Work instructions >> Copy each line below that includes "tassels".

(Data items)
════════

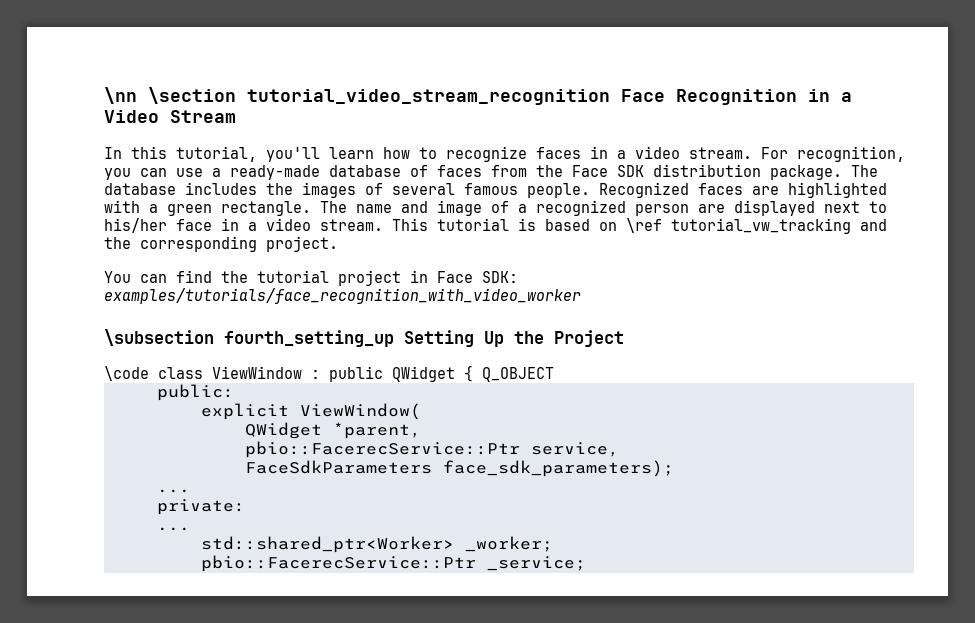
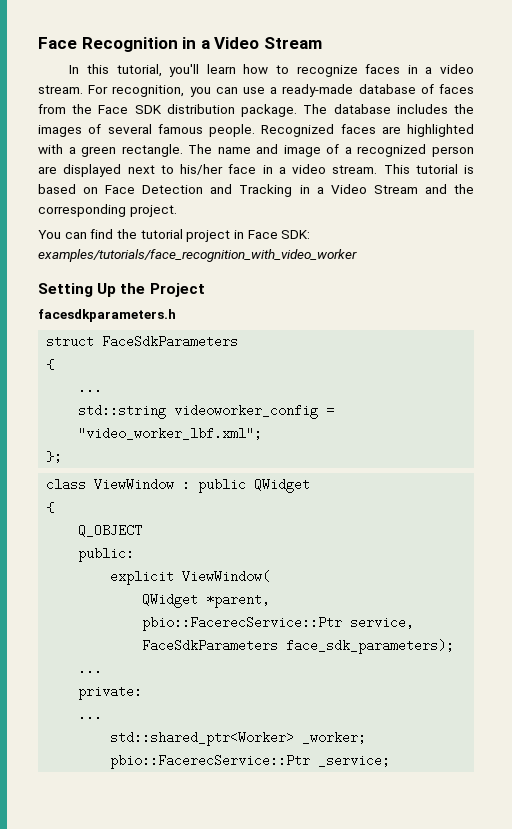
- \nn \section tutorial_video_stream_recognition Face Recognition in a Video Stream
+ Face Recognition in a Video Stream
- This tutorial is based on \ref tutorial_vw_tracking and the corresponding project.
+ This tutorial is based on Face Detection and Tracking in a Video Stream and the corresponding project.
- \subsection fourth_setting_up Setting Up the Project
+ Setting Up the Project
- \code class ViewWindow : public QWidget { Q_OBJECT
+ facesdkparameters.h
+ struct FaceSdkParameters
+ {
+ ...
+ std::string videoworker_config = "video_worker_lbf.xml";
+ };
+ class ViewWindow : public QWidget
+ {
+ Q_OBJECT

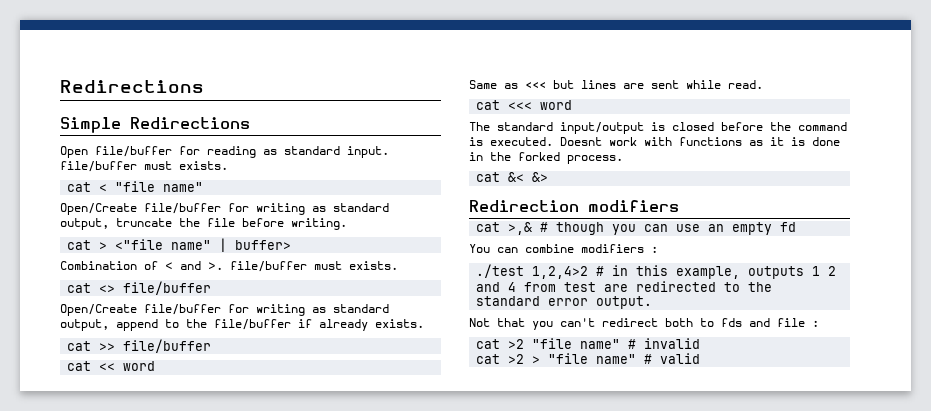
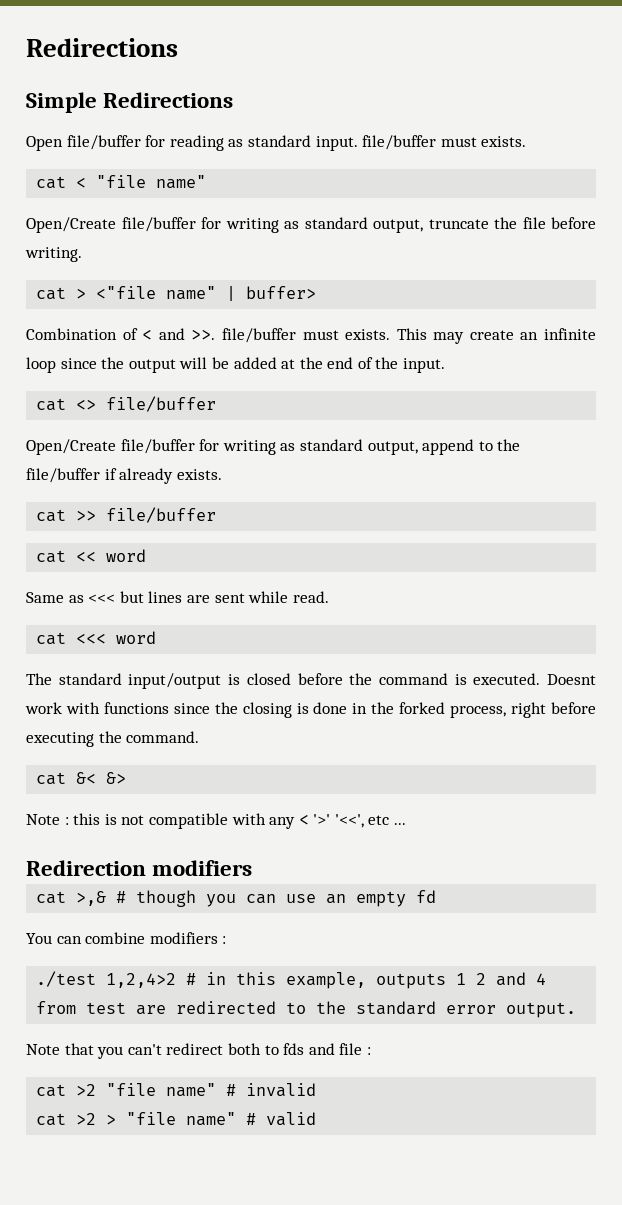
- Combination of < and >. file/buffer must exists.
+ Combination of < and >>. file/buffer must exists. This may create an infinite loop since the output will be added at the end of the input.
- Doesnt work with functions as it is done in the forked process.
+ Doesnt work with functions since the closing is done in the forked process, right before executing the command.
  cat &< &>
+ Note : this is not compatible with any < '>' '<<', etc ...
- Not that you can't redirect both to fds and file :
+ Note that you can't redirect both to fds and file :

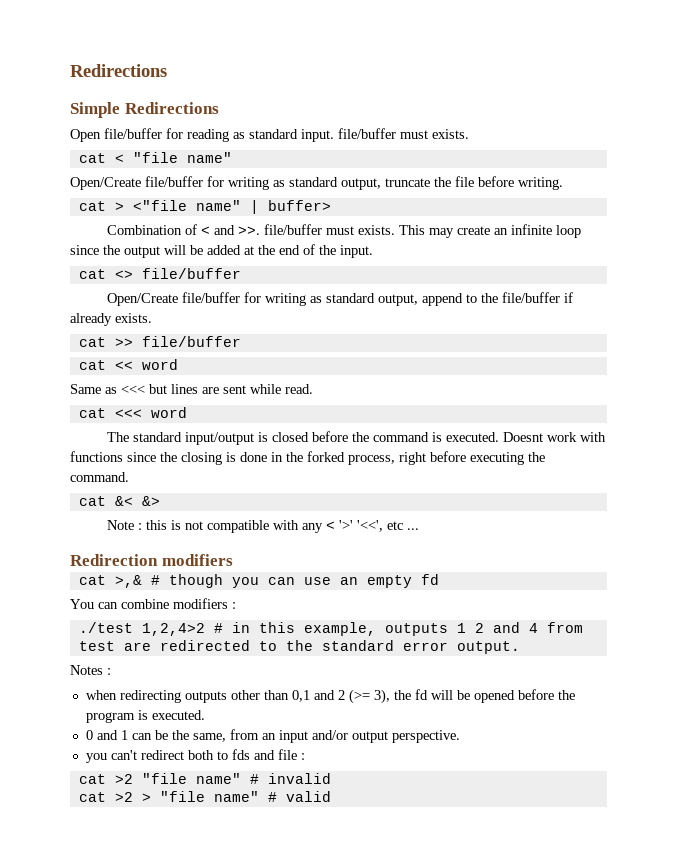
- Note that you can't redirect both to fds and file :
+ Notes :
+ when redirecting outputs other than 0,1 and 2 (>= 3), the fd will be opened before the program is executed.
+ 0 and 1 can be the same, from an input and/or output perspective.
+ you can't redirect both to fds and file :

════════

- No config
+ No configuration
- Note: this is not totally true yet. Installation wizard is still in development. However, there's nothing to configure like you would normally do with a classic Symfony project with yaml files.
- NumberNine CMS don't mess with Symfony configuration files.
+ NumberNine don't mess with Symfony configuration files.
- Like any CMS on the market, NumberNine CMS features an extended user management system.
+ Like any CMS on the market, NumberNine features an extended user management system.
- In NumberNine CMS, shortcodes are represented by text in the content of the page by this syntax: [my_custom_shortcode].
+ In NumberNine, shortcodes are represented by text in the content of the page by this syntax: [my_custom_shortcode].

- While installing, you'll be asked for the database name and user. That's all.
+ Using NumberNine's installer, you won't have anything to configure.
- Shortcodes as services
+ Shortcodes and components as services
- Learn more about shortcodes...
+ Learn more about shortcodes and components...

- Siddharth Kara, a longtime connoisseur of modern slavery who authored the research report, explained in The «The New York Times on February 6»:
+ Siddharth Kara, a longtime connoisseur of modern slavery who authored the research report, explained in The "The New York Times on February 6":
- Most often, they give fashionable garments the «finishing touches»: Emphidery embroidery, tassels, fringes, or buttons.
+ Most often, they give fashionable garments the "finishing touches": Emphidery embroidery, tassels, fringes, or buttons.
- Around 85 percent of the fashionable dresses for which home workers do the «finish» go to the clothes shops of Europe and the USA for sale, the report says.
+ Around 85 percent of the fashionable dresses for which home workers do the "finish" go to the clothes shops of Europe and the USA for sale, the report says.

════════

Solved exercise >>
- Most often, they give fashionable garments the «finishing touches»: Emphidery embroidery, tassels, fringes, or buttons.
+ Most often, they give fashionable garments the "finishing touches": Emphidery embroidery, tassels, fringes, or buttons.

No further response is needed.